Spirit AeroSystems (NYSE:SPR) has halted work on Boeing (NYSE:BA) commercial aircraft fuselages and furloughed more than 3,000 workers for 21 days following Boeing's decision to suspend final assembly due to the COVID-19 coronavirus pandemic.

The company, a onetime Boeing subsidiary that still relies on the plane maker for a significant portion of its revenue, had already suspended production of the 737 MAX fuselage. The latest move comes days after Boeing also shut down production of its larger 787 Dreamliner.

Spirit said that its factories will continue to produce components for defense contracts, including business with Boeing, and its Airbus (OTC:EADSY) commercial work will continue for now.

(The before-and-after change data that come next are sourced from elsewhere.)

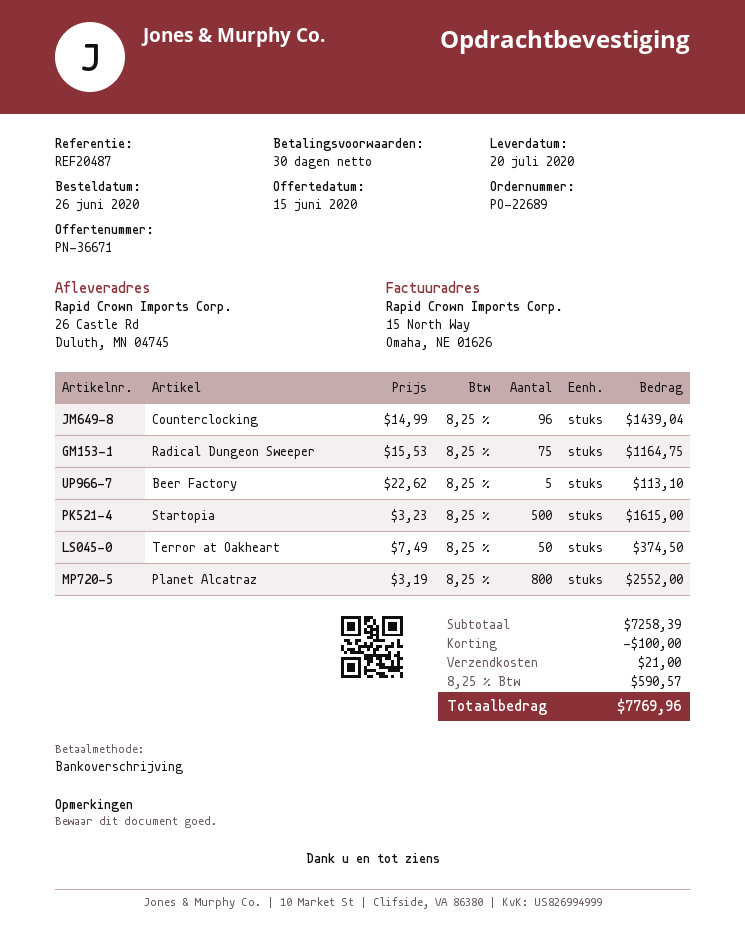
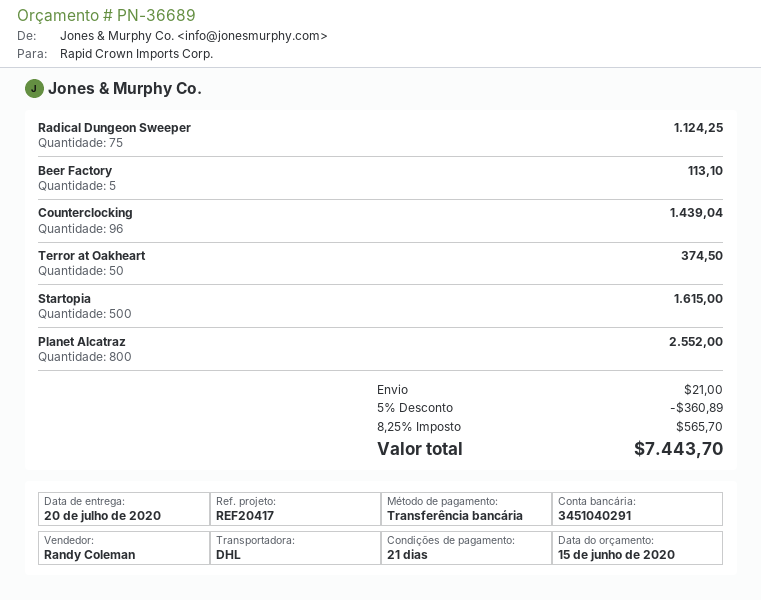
quote number: PN-36671 -> PN-36689
payment terms: 30 days -> 21 days
reference: REF20487 -> REF20417
Radical Dungeon Sweeper: 75 for 1164.75 -> 75 for 1124.25
discount: 100.00 -> 360.89
tax: 8.25% = 590.57 -> 8.25% = 565.70
total: 7769.96 -> 7443.70

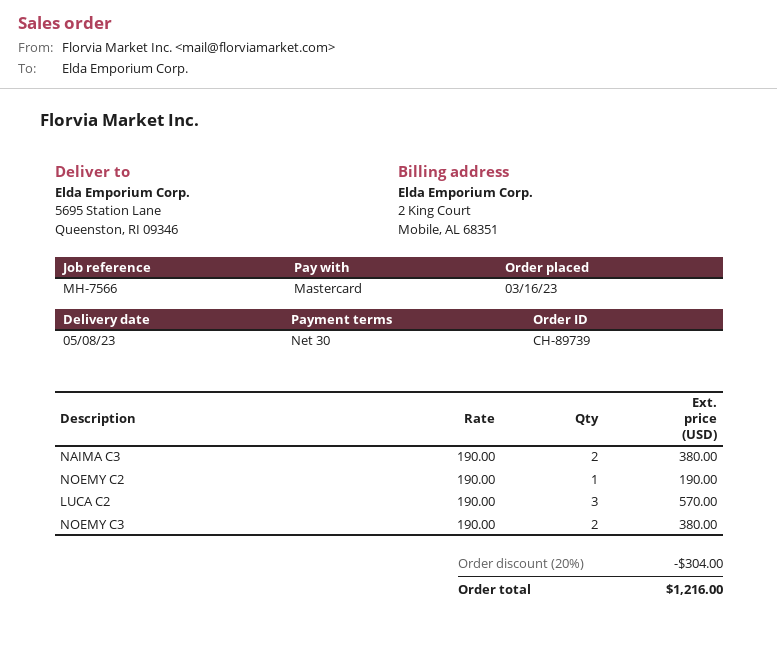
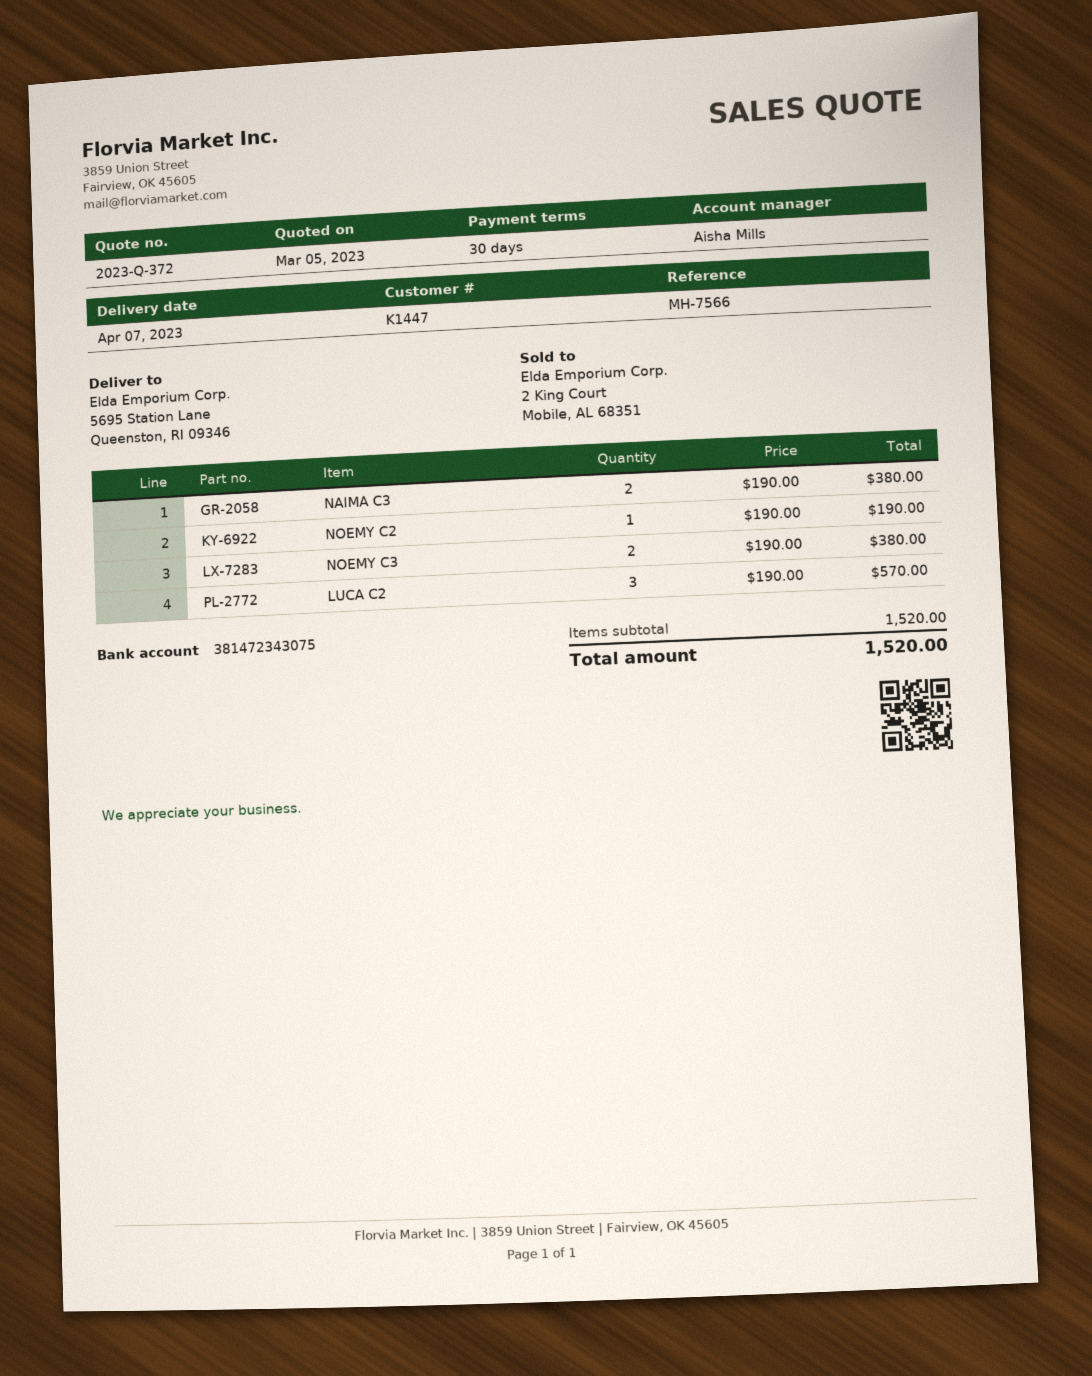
delivery date: 2023-05-08 -> 2023-04-07
discount: 20% = 304.00 -> none
total: 1216.00 -> 1520.00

Airbus is Spirit's second-largest customer but accounted for just 16% of 2019 sales.

Commercial aerospace is taking it on the chin

Commercial aerospace has been hit hard by the pandemic, with airline customers grounding planes and cutting capital expenditures to save cash after seeing travel demand evaporate overnight. Even if the pandemic is soon contained and economic activity begins to return to normal, airlines are likely to be conservative when it comes to new-plane orders.

Boeing execs have insisted the company can survive without a bailout but lobbied for $60 billion in federal assistance for the company and its supply chain. Boeing's suppliers tend to have thin margins, and the company can ill afford to see Spirit or any of its other significant subcontractors fall into economic distress.

Spirit has slashed U.S. executive pay by 20% until further notice and said that the furlough of about 3,200 Boeing-related production employees in Kansas and Oklahoma will extend for 21 calendar days. It has also deferred about $120 million in capital expenditures and has offered voluntary retirement plans to 850 hourly and salaried workers.

"Spirit has enacted a robust crisis management and response process as part of our enterprise risk management program to help us navigate the challenges we face due to the COVID-19 pandemic," CEO Tom Gentile said in a statement. "We are proactively taking steps to ensure the safety of our team as we maintain operations to support our customers, including the critical work we do on national security programs."

The company also warned that if production rates are cut beyond the current timetable, "Spirit will evaluate further cost reduction actions, including additional workforce actions."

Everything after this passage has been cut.